Start of TASK INPUT

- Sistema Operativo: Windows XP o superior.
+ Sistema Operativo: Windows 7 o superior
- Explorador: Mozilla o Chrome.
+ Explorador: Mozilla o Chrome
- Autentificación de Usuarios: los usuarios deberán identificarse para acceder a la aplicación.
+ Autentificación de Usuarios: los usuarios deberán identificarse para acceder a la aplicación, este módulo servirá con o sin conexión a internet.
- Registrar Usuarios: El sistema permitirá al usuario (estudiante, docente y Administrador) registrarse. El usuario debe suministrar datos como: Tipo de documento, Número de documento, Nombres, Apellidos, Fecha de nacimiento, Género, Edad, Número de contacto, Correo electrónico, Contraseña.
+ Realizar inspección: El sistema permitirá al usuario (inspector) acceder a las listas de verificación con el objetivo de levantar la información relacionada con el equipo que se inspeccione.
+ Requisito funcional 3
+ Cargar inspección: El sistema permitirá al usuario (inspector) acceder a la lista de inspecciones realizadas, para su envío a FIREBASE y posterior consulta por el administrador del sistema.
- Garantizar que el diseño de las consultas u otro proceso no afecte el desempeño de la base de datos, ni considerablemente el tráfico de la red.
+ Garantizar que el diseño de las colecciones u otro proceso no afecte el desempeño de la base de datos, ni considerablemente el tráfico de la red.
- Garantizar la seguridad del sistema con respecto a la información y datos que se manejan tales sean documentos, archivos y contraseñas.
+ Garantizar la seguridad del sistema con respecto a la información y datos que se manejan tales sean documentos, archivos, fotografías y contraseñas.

End of TASK INPUT

> **EXERCISE DETAILS**: All of the data above must be retyped exactly.

> **SOLUTION TO THE EXERCISE**:
- Sistema Operativo: Windows XP o superior.
+ Sistema Operativo: Windows 7 o superior
- Explorador: Mozilla o Chrome.
+ Explorador: Mozilla o Chrome
- Autentificación de Usuarios: los usuarios deberán identificarse para acceder a la aplicación.
+ Autentificación de Usuarios: los usuarios deberán identificarse para acceder a la aplicación, este módulo servirá con o sin conexión a internet.
- Registrar Usuarios: El sistema permitirá al usuario (estudiante, docente y Administrador) registrarse. El usuario debe suministrar datos como: Tipo de documento, Número de documento, Nombres, Apellidos, Fecha de nacimiento, Género, Edad, Número de contacto, Correo electrónico, Contraseña.
+ Realizar inspección: El sistema permitirá al usuario (inspector) acceder a las listas de verificación con el objetivo de levantar la información relacionada con el equipo que se inspeccione.
+ Requisito funcional 3
+ Cargar inspección: El sistema permitirá al usuario (inspector) acceder a la lista de inspecciones realizadas, para su envío a FIREBASE y posterior consulta por el administrador del sistema.
- Garantizar que el diseño de las consultas u otro proceso no afecte el desempeño de la base de datos, ni considerablemente el tráfico de la red.
+ Garantizar que el diseño de las colecciones u otro proceso no afecte el desempeño de la base de datos, ni considerablemente el tráfico de la red.
- Garantizar la seguridad del sistema con respecto a la información y datos que se manejan tales sean documentos, archivos y contraseñas.
+ Garantizar la seguridad del sistema con respecto a la información y datos que se manejan tales sean documentos, archivos, fotografías y contraseñas.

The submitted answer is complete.